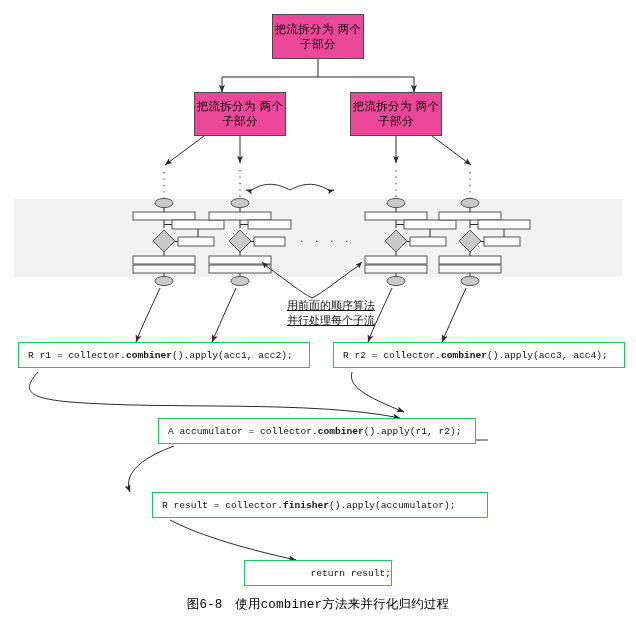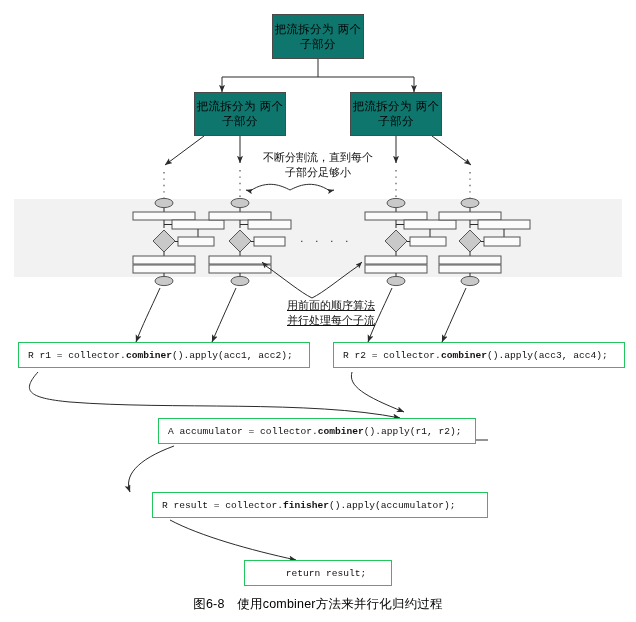"把流拆分为 两个子部分" .cbox { background: #0f766e -> #ec4899 }
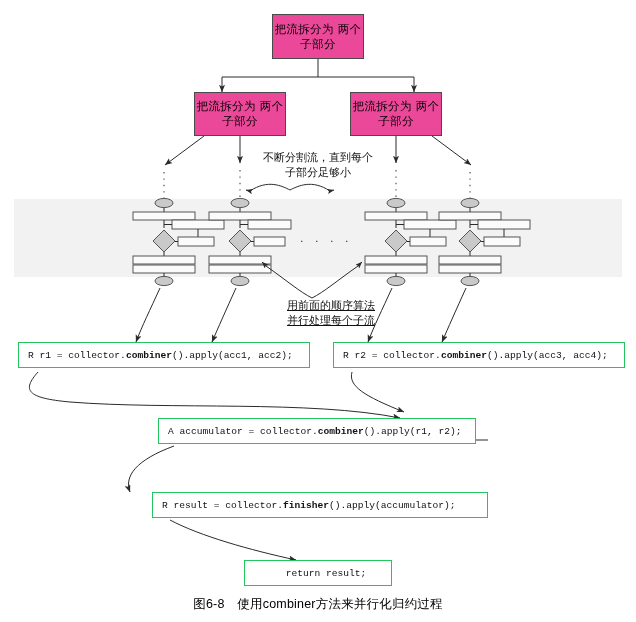"不断分割流，直到每个" div.note { html: <div>不断分割流，直到每个 子部分足够小</div> -> none }
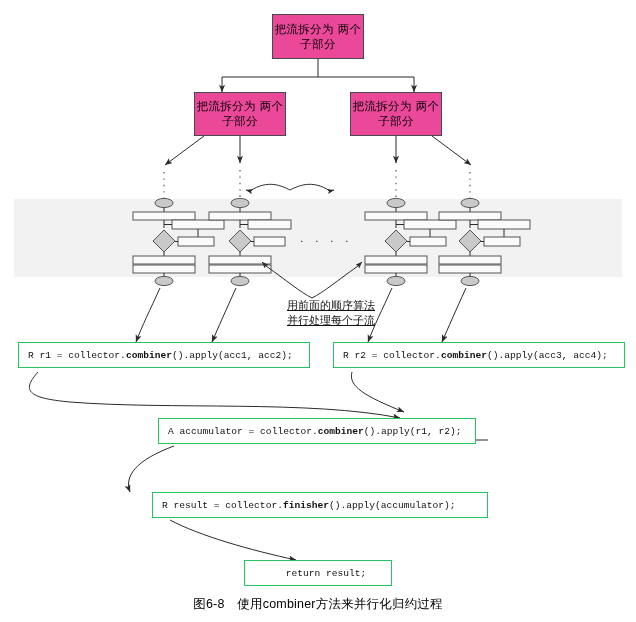"return result;" .codebox.center { justify-content: center -> flex-end }
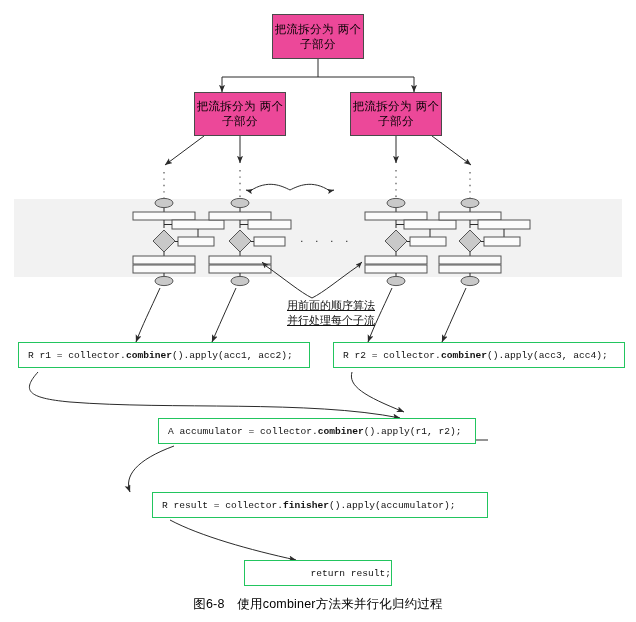"图6-8 使用combiner方法来并行化归约过程" .caption { font-family: Liberation Sans, sans-serif -> Liberation Mono, monospace }
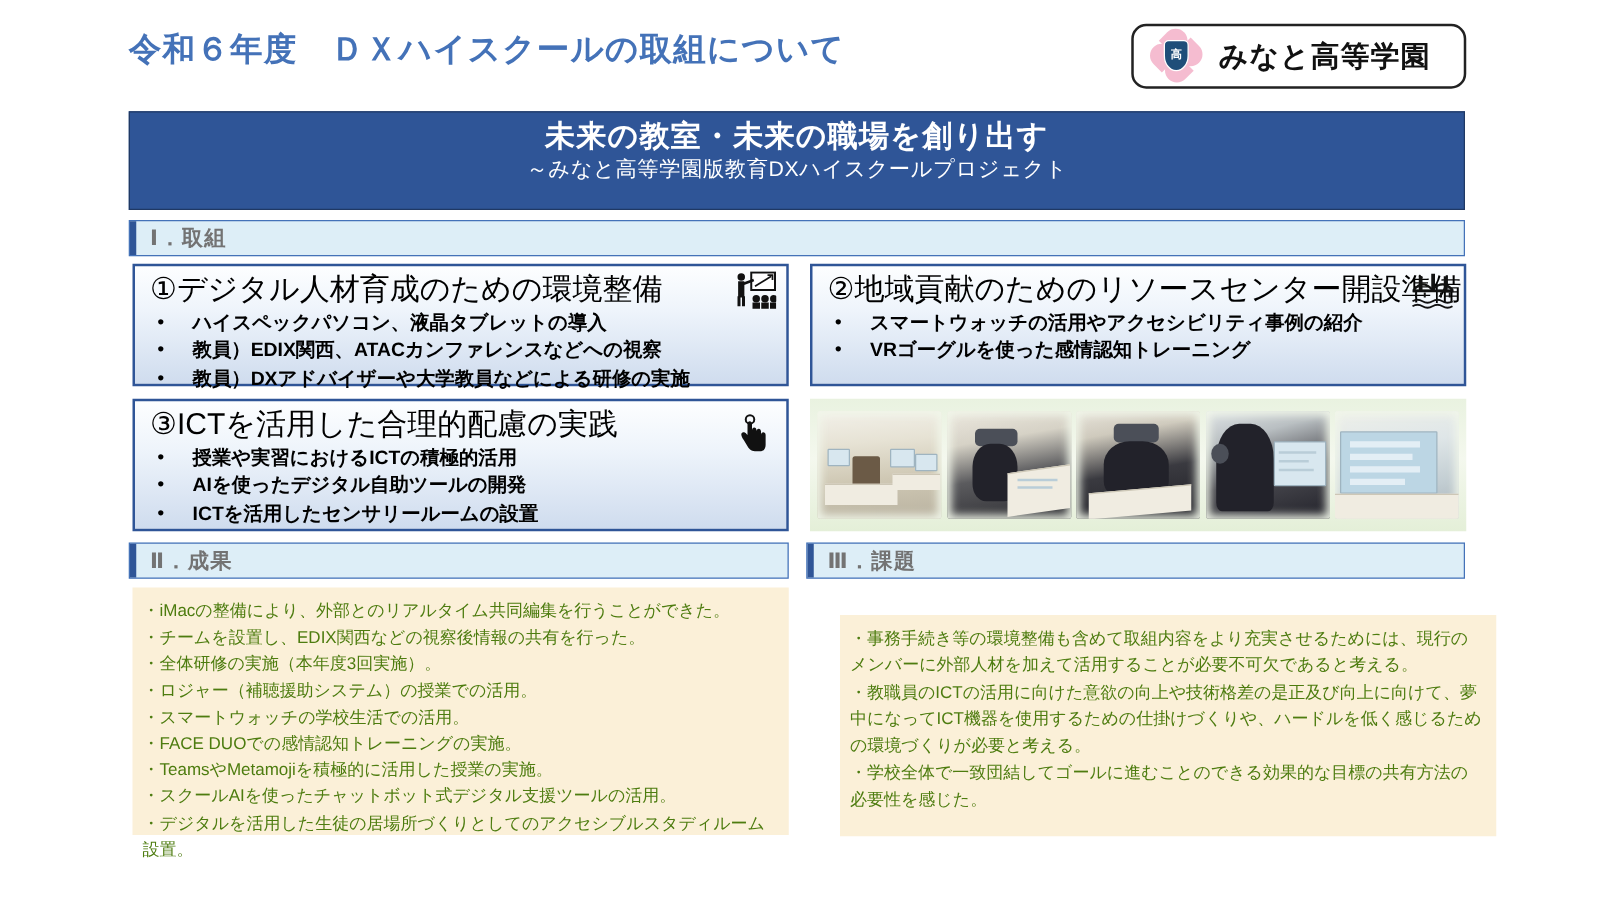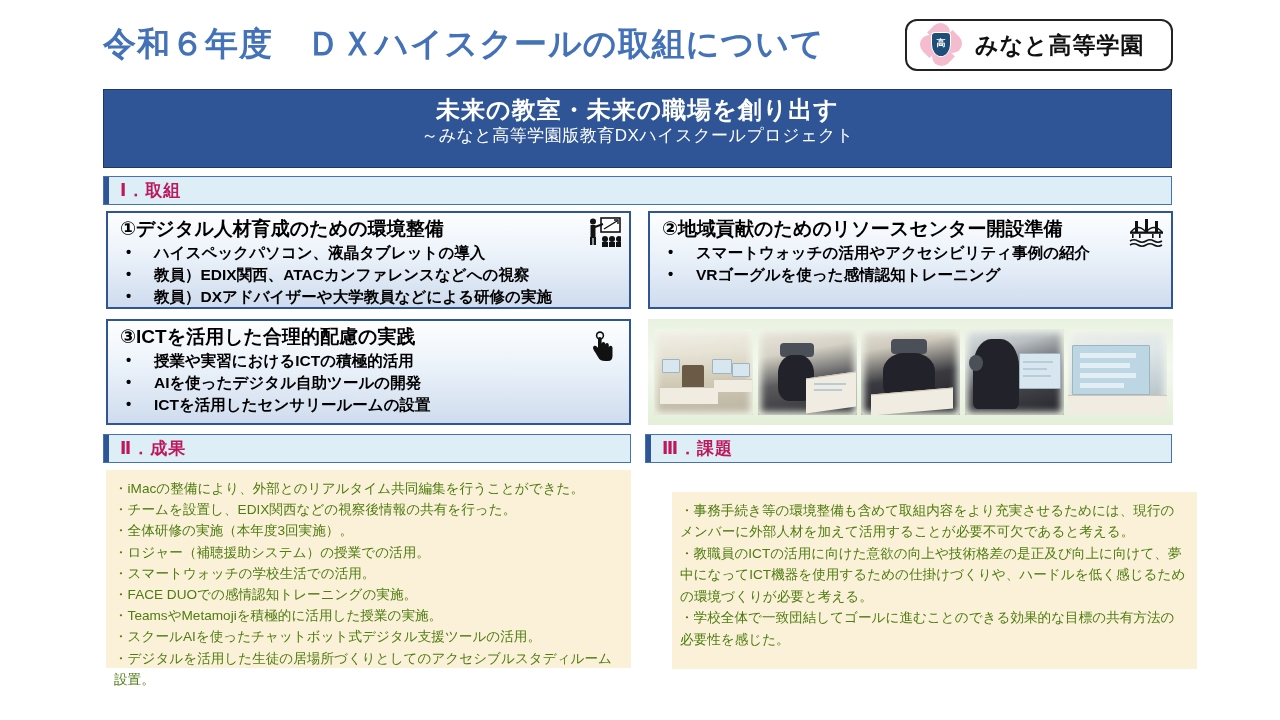"令和６年度 ＤＸハイスクールの取組について" .slide-title { font-size: 33px -> 26px }
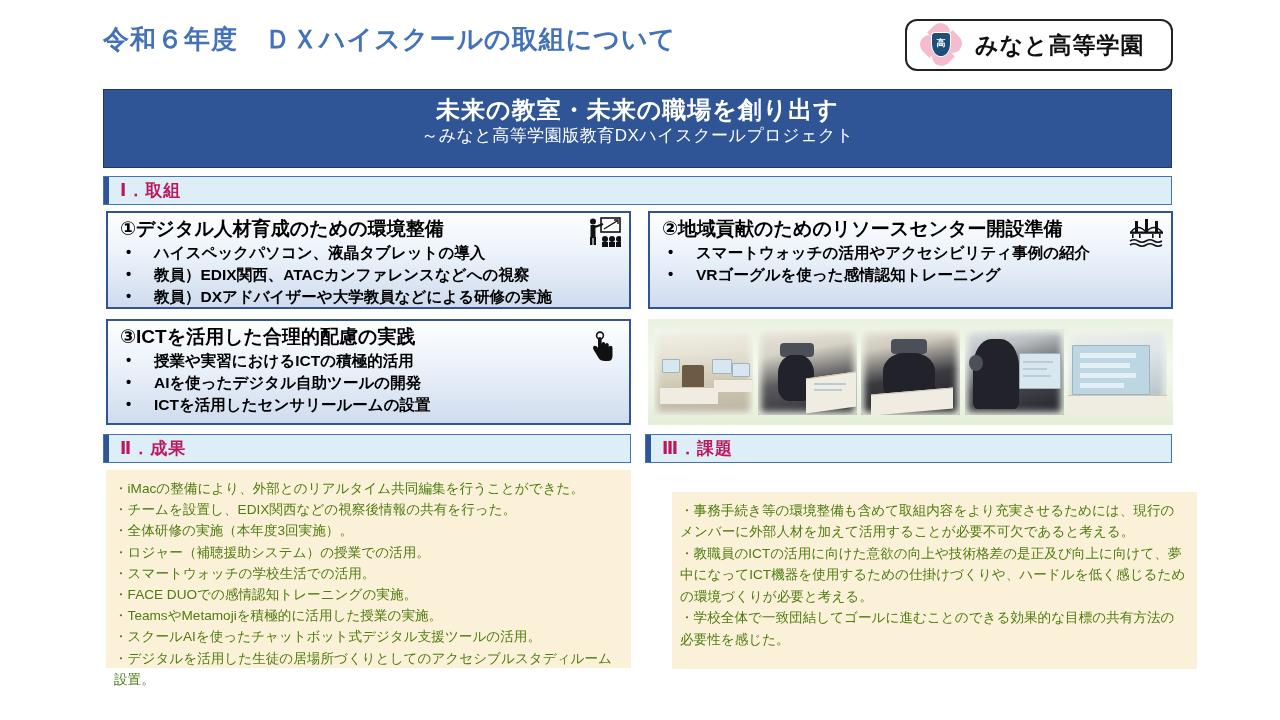"Ⅰ．取組" .sec-head .sec-label { color: #be185d -> #737373 }
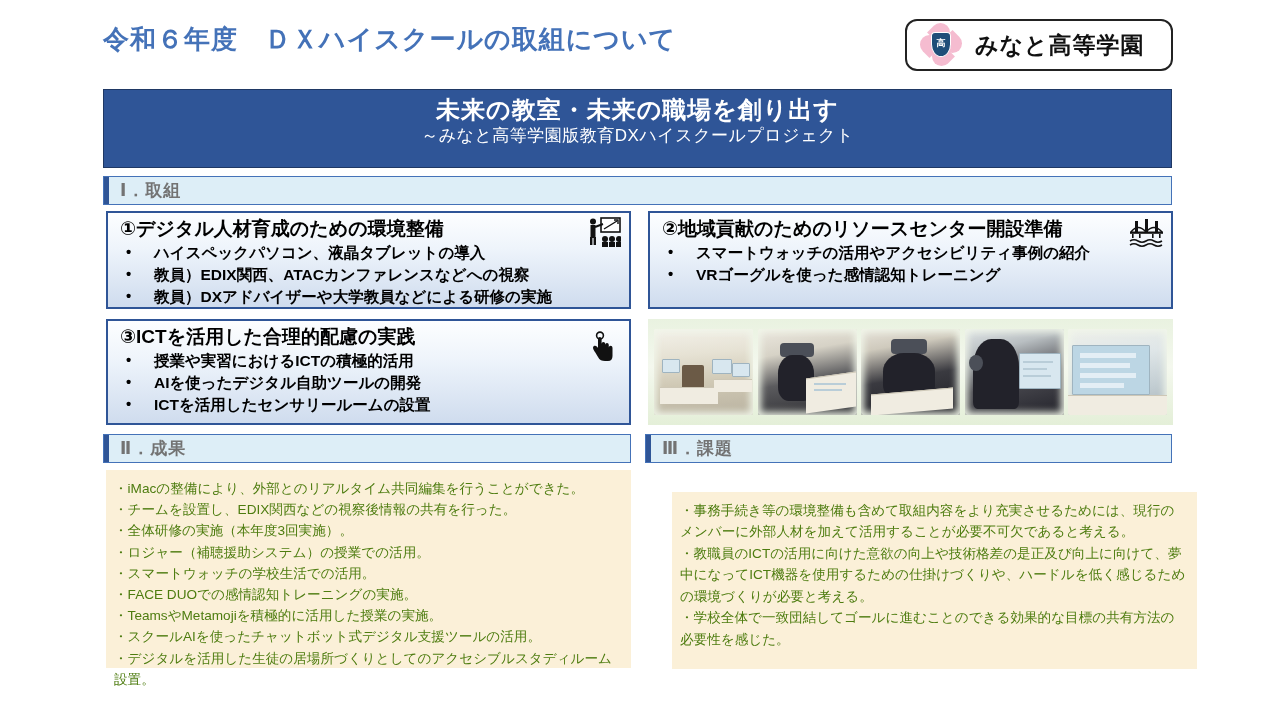"①デジタル人材育成のための環境整備" .box-title { font-size: 19px -> 24px; font-weight: bold -> normal }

☆ ☆ ☆

Your assignment: Starting with the first line of the material above and ending with the line that holds "Liberation Sans, sans-serif", write out those lines exactly, without pictures.

Exercise solution:
"把流拆分为 两个子部分" .cbox { background: #0f766e -> #ec4899 }
"不断分割流，直到每个" div.note { html: <div>不断分割流，直到每个 子部分足够小</div> -> none }
"return result;" .codebox.center { justify-content: center -> flex-end }
"图6-8 使用combiner方法来并行化归约过程" .caption { font-family: Liberation Sans, sans-serif -> Liberation Mono, monospace }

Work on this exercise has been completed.